▶ [What to work on]
Only lines holding "style" are needed; copy each of them from the data below.

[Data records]
****************

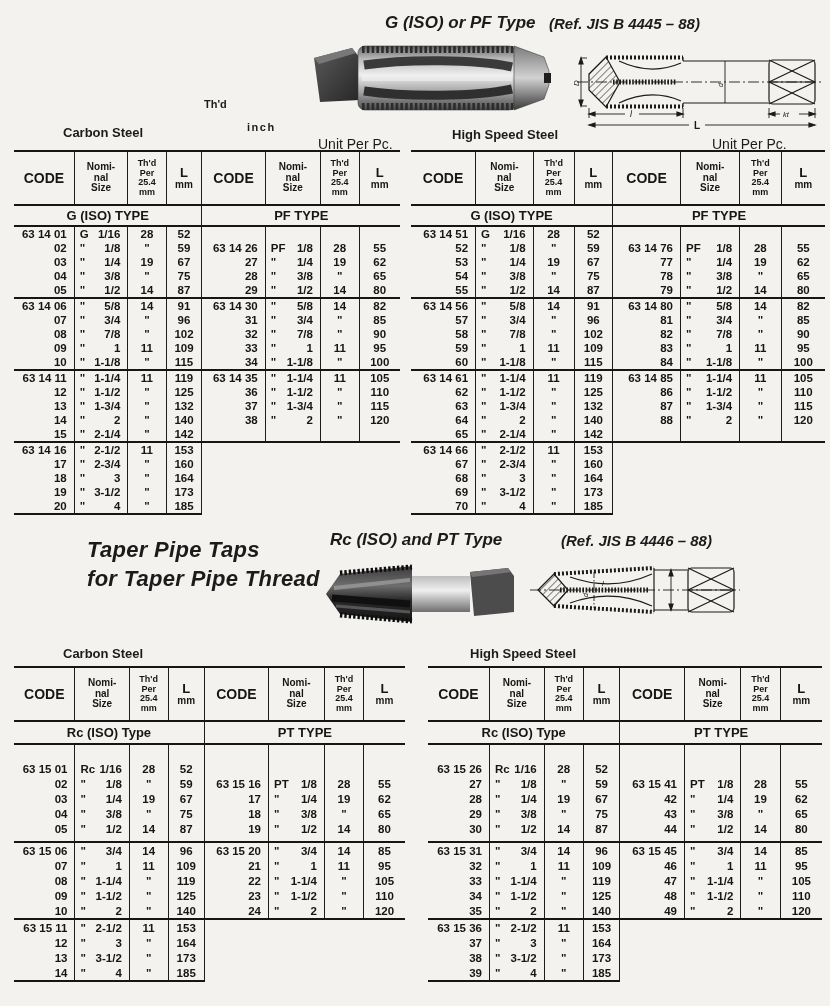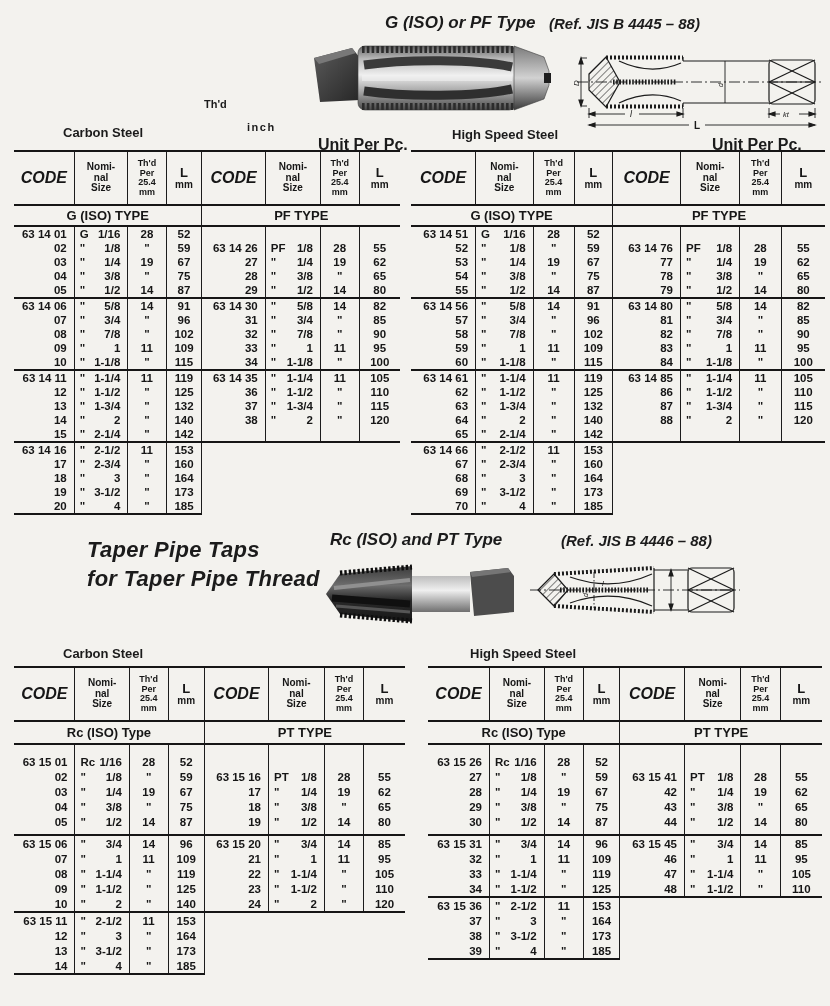--- a/index.html
+++ b/index.html
@@ -13,7 +13,7 @@
   .ref-title{font-style:italic;font-weight:bold;font-size:15px;white-space:nowrap;text-align:center;}
   .steel-label{font-weight:bold;font-size:13px;white-space:nowrap;margin-left:44px;}
   .small-label{font-weight:bold;font-size:11px;white-space:nowrap;}
-  .unit-label{font-size:16px;white-space:nowrap;font-weight:bold;}
+  .unit-label{font-size:14px;white-space:nowrap;}
 
   
   .tblc{position:absolute;}

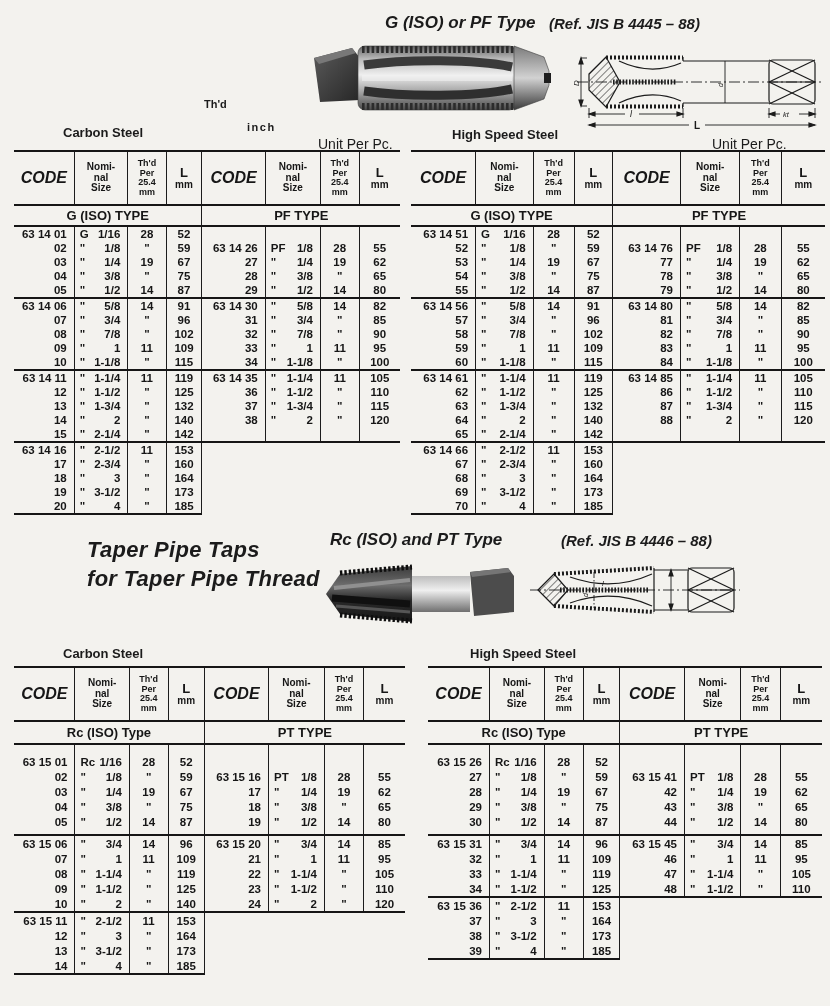--- a/index.html
+++ b/index.html
@@ -22,7 +22,7 @@
   .dt .lastc{border-right:none;}
   .dt tr.hrow th{border-top:2.4px solid #161616;border-bottom:2px solid #161616;height:52px;
     text-align:center;vertical-align:middle;font-weight:bold;}
-  .dt th.hc1{font-size:16px;font-style:italic;}
+  .dt th.hc1{font-size:14px;}
   .dt th.hc2{font-size:10px;line-height:10.5px;}
   .dt th.hc3{font-size:9px;line-height:9.5px;}
   .dt th.hc4{font-size:10px;line-height:11px;}

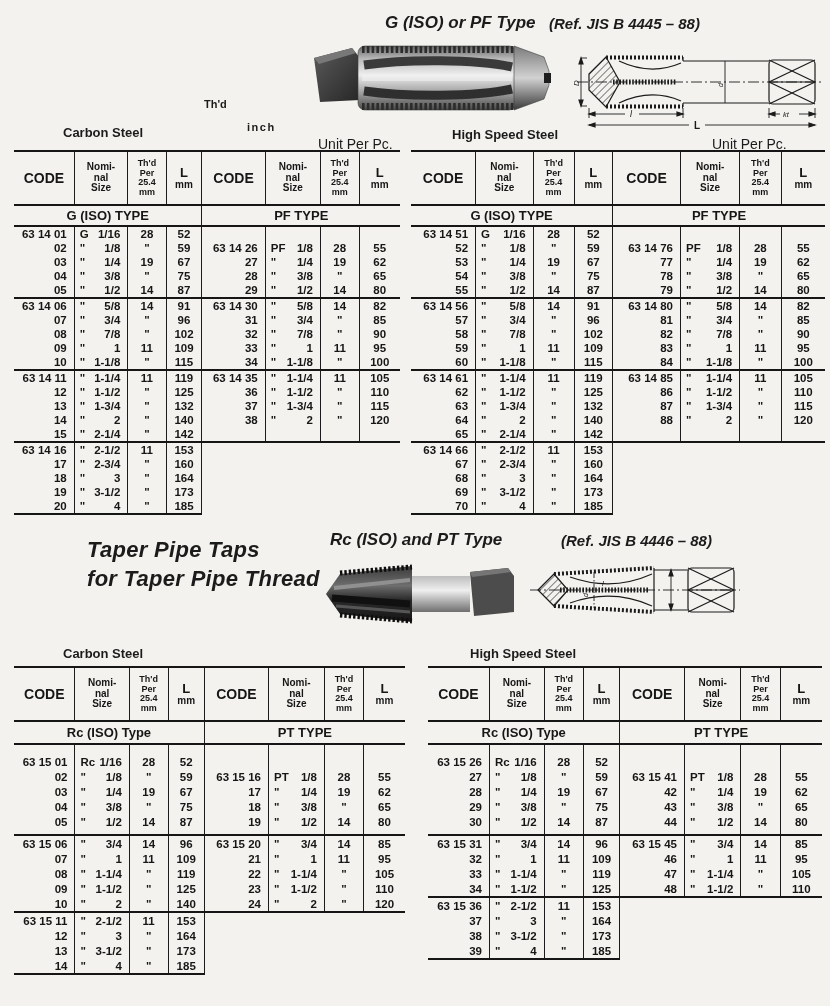--- a/index.html
+++ b/index.html
@@ -35,7 +35,7 @@
   .dt tbody.nor td.rh{border-right:none;}
   .dt tbody.grp td{height:14px;font-weight:bold;font-size:11.5px;vertical-align:middle;}
   .bt .dt tbody.grp td{height:15px;}
-  .dt tbody.pad tr:first-child td{padding-top:9px;}
+  .dt tbody.pad tr:first-child td{padding-top:16px;}
   .dt tbody.pad tr:last-child td{padding-bottom:5px;}
   .dt td.code{text-align:right;padding-right:7px;white-space:nowrap;}
   .dt td.thd,.dt td.lmm{text-align:center;}

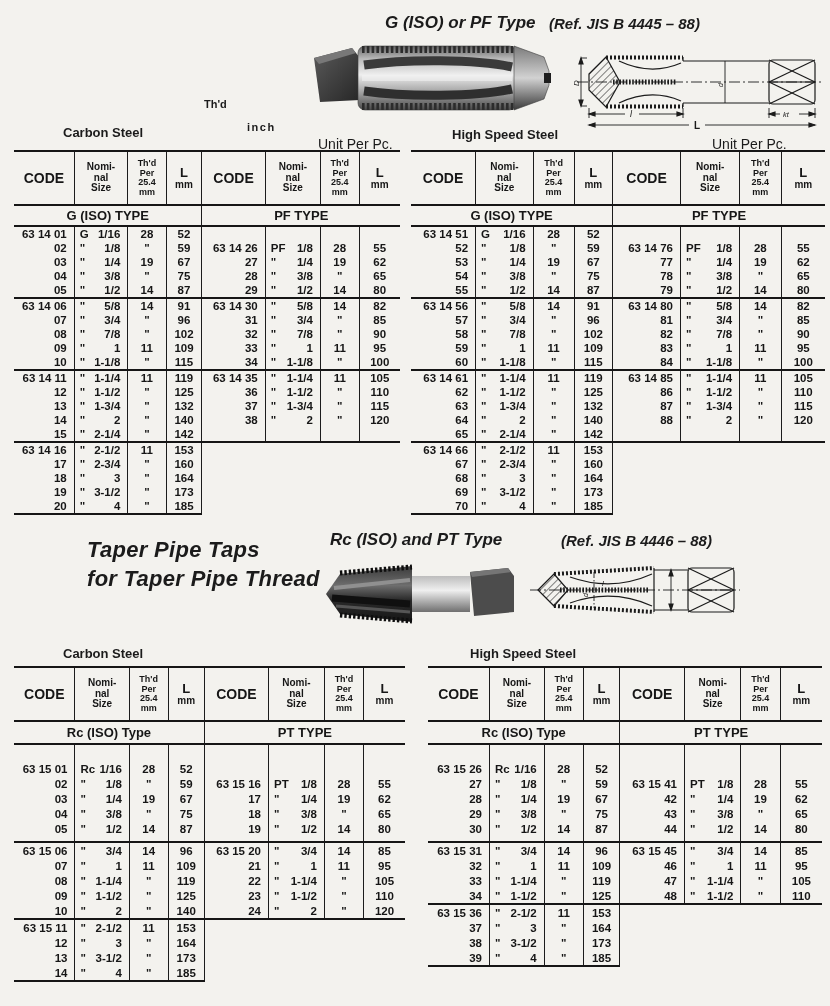--- a/index.html
+++ b/index.html
@@ -1619,6 +1619,26 @@
             <td class="thd rh">"</td>
             <td class="lmm rh lastc">110</td>
           </tr>
+          <tr>
+            <td class="code lh">35</td>
+            <td class="lh">
+              <div class="nw">
+                <span class="p">"</span>
+                <span class="v">2</span>
+              </div>
+            </td>
+            <td class="thd lh">"</td>
+            <td class="lmm lh">140</td>
+            <td class="code rh">49</td>
+            <td class="rh">
+              <div class="nw">
+                <span class="p">"</span>
+                <span class="v">2</span>
+              </div>
+            </td>
+            <td class="thd rh">"</td>
+            <td class="lmm rh lastc">120</td>
+          </tr>
         </tbody>
         <tbody class="grp nor">
           <tr>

****************

▶ [Exercise solution]
   .ref-title{font-style:italic;font-weight:bold;font-size:15px;white-space:nowrap;text-align:center;}
-  .dt th.hc1{font-size:16px;font-style:italic;}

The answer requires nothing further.